Regarding the grading of acidosis, based on the studies related to fetal electrocardiogram ST segment analysis, acidosis can be further subdivided into moderate acidosis (7.05 < pH ≤ 7.15) and severe acidosis (pH ≤ 7.05) [37]. In this paper, we defined the labeling of the samples according to this clinical grading standard, and used the pH value of umbilical artery blood as the gold standard for classification. The specific classification was as follows: normal, pH > 7.15; moderate acidosis, 7.05 < pH ≤ 7.15; and severe acidosis, pH ≤ 7.05. Based on the above criteria, a total of 439 normal samples, 69 samples with moderate acidosis and 69 samples with severe acidosis were included in the CTU-CHB dataset, showing a significant imbalance in the distribution of categories. Although umbilical arterial blood pH is an accepted objective indicator for defining acidosis classification and assessing neonatal outcome, pH and its highly correlated biochemical indicators (e.g., base residual BE and BDecf) [38,39] were intentionally excluded from the input features in the multimodal modeling of stage B in this paper. This is because there is a strong correlation between the above indicators and the classification labels, and if they are directly used as inputs to the model, the model may learn information that is highly overlapped with the labels, which may lead to the label leakage or overfitting problems, thus weakening the model’s ability to generalize in real clinical scenarios.

2.2. Data Preprocessing

In this paper, the MATLAB R2024b platform is used to preprocess the fetal heart rate (FHR) signal, and the specific process is as follows. Firstly, the original FHR signal is initialized, and sampling points with the value of 0 are uniformly replaced by NaN, and then missing value detection is carried out: when the length of the consecutive missing time is less than 15 s, linear interpolation is used to carry out local restoration; if the length of the missing time is more than 15 s, the segment is directly excluded [40]. In the spike artifact detection stage, if the absolute difference between two neighboring sampling points is greater than 25 bpm, it is determined as a noise point; at the same time, the region where the differences between five consecutive beats are less than 10 bpm are defined as a stable segment, and the noise point is replaced by the smooth transition value between the previous and the subsequent stable segments by linear interpolation [40]. In addition, the abnormal value range is detected, and when the FHR is more than 200 bpm or less than 50 bpm, Hermite spline interpolation is used to fill in the repair [40]. To visualize the morphological differences in fetal heart rate signals in different acidosis grades, Figure 1 demonstrates the typical fetal heart rate waveforms of the three types of samples after pretreatment.

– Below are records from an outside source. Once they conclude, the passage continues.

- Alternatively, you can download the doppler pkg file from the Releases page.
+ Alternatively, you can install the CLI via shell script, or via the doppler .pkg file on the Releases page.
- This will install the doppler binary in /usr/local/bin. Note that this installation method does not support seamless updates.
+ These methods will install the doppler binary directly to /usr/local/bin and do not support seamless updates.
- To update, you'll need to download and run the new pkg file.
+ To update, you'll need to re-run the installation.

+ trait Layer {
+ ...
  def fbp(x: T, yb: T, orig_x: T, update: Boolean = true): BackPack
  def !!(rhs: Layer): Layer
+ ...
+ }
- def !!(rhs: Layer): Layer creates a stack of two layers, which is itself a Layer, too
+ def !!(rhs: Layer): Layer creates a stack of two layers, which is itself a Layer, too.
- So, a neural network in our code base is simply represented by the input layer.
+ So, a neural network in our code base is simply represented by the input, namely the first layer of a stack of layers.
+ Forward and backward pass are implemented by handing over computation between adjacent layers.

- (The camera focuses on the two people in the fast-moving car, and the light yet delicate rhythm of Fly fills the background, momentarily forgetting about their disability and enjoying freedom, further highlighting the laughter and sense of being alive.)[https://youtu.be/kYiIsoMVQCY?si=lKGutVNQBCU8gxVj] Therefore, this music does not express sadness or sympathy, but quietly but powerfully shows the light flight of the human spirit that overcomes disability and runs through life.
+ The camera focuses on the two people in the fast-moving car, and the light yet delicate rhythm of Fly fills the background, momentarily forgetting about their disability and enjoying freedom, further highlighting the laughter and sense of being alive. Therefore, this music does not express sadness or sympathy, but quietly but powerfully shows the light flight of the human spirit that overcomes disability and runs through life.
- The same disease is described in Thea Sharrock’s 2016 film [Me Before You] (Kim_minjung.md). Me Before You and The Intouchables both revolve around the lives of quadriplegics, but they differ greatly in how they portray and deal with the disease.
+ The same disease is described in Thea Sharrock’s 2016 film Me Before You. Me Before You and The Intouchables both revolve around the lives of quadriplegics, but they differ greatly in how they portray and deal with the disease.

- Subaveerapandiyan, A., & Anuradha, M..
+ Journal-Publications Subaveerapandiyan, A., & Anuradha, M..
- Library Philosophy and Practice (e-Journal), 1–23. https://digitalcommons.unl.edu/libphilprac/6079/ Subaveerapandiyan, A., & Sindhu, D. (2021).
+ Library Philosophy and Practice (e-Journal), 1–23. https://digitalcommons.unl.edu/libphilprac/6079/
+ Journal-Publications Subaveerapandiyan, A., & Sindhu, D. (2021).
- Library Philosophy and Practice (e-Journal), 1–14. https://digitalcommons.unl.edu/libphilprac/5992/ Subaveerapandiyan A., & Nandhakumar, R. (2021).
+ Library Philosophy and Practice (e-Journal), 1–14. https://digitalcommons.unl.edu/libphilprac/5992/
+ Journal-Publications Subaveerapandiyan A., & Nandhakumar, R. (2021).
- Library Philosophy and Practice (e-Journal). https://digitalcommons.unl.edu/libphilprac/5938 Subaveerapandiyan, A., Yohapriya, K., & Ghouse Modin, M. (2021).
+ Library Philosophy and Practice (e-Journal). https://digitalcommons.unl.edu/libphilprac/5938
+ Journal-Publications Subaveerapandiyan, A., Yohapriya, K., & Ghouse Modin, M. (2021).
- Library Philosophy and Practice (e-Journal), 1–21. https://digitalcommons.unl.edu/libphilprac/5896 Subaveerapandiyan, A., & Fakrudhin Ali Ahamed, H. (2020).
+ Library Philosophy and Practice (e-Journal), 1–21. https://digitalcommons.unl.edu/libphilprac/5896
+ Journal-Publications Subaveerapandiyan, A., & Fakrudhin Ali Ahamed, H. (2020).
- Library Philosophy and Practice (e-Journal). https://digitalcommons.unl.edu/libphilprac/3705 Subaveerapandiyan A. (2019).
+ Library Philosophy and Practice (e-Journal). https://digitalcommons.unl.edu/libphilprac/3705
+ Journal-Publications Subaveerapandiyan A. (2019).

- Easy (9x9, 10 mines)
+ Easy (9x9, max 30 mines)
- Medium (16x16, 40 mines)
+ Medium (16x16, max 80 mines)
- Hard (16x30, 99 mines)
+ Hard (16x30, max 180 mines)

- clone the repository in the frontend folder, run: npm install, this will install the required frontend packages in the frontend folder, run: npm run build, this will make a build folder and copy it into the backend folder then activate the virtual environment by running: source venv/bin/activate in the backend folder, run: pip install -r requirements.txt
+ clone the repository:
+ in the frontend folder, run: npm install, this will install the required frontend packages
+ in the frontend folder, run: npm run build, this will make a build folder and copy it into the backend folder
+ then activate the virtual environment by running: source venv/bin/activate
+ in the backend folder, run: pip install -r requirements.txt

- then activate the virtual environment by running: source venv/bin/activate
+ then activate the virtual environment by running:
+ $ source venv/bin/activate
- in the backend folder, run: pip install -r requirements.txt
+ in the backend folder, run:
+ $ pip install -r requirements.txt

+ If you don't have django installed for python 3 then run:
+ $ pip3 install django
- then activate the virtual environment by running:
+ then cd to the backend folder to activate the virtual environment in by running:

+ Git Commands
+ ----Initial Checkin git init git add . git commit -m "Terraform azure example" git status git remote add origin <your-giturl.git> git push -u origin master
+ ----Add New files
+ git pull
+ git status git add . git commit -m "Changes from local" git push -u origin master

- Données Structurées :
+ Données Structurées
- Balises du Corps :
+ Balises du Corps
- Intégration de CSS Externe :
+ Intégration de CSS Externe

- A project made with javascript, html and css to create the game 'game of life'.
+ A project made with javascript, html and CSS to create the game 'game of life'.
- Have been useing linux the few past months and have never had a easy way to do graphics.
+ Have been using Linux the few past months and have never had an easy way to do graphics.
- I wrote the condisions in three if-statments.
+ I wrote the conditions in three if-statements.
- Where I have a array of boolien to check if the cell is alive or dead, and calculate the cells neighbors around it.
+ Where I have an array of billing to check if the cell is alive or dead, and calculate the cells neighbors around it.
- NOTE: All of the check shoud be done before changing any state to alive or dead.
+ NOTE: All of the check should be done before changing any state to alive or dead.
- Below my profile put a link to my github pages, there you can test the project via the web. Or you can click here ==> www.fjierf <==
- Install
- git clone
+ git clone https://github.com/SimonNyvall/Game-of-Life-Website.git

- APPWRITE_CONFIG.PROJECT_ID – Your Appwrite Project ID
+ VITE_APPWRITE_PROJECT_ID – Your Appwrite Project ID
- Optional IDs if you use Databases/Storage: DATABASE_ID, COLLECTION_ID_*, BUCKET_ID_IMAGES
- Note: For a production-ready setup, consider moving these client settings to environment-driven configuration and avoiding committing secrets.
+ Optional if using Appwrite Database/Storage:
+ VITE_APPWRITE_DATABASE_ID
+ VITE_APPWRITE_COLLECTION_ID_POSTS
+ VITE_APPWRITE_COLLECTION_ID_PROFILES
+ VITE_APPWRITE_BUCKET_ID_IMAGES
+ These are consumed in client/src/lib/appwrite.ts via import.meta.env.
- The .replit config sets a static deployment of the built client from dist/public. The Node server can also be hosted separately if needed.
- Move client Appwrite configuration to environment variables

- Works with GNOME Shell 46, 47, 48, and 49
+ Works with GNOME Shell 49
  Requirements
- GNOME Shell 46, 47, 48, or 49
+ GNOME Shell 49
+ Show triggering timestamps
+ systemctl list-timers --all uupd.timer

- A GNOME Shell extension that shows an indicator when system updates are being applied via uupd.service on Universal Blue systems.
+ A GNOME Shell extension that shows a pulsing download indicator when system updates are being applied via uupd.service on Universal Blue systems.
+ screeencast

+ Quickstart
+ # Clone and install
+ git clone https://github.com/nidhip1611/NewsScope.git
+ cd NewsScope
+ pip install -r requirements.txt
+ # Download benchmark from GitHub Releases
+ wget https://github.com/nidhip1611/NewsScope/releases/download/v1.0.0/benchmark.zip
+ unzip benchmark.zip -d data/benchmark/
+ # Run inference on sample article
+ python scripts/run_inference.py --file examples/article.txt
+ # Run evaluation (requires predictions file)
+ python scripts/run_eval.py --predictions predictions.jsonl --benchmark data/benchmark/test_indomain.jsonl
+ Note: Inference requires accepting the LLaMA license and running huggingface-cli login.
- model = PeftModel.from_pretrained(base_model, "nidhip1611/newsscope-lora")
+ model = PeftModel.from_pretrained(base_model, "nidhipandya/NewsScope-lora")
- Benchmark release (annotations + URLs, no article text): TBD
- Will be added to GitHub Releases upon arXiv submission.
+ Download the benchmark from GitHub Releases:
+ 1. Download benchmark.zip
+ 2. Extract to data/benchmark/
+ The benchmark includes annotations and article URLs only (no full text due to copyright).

In this paper, each sample was analyzed as a fragment of an FHR signal in the last 20 min before delivery, and the pH value of umbilical artery blood corresponding to this time window was used as the sample label. Data partitioning was performed at the sample level to strictly ensure that all samples from the same patient appeared in only one of the training or test sets, thus avoiding the sample leakage problem introduced by the simultaneous participation of the same patient’s data in both training and testing.

As shown in

Table 2. Quantitative demonstration of preprocessing.

Statistical Indicators	Normal	Moderate	Severe
Spike count (|ΔFHR| > 25 bpm) per record	109.26 ± 94.77	162.01 ± 111.92	117.18 ± 95.01
Repair count (points)	10,222.47 ± 4205.55	10,882.42 ± 4572.74	9965.05 ± 3454.40
Repair duration (s)	2555.62 ± 1051.39	2720.61 ± 1143.19	2491.26 ± 863.60
Mean raw FHR (bpm)	115.44 ± 17.93	117.19 ± 18.51	107.48 ± 29.61
Mean clean FHR (bpm)	134.29 ± 11.46	133.71 ± 11.31	135.35 ± 14.54

, the signal changes in the three categories of samples during the preprocessing process were comparatively analyzed. Overall, the categories were at similar levels in terms of the frequency of spike occurrence, signal repair strength, and repair duration, and no trend was observed for the preprocessing process to impose significantly stronger interventions on a particular category of samples. Although the moderate acidosis group was slightly higher in some of the noise-related metrics, its repair scale was in the same order of magnitude range as that of the normal and severe groups, suggesting that the preprocessing operation mainly targeted nonphysiological abnormal fluctuations rather than specific pathological patterns. Further, the mean fetal heart rate levels of all three categories of samples returned to consistent and reasonable physiological intervals after pretreatment, indicating that the signal cleaning process was more about correcting sensor artifacts and transient abnormalities rather than altering the structure of physiological differences between the original categories. Taken together, these results suggest that the preprocessing step maintained a relatively balanced processing intensity across categories and did not produce disproportionate signal corrections for a few categories of samples, thereby reducing the likelihood of category-selective bias introduced by preprocessing.

2.3. Description of the Framework

2.3.1. Convolutional Neural Network (CNN)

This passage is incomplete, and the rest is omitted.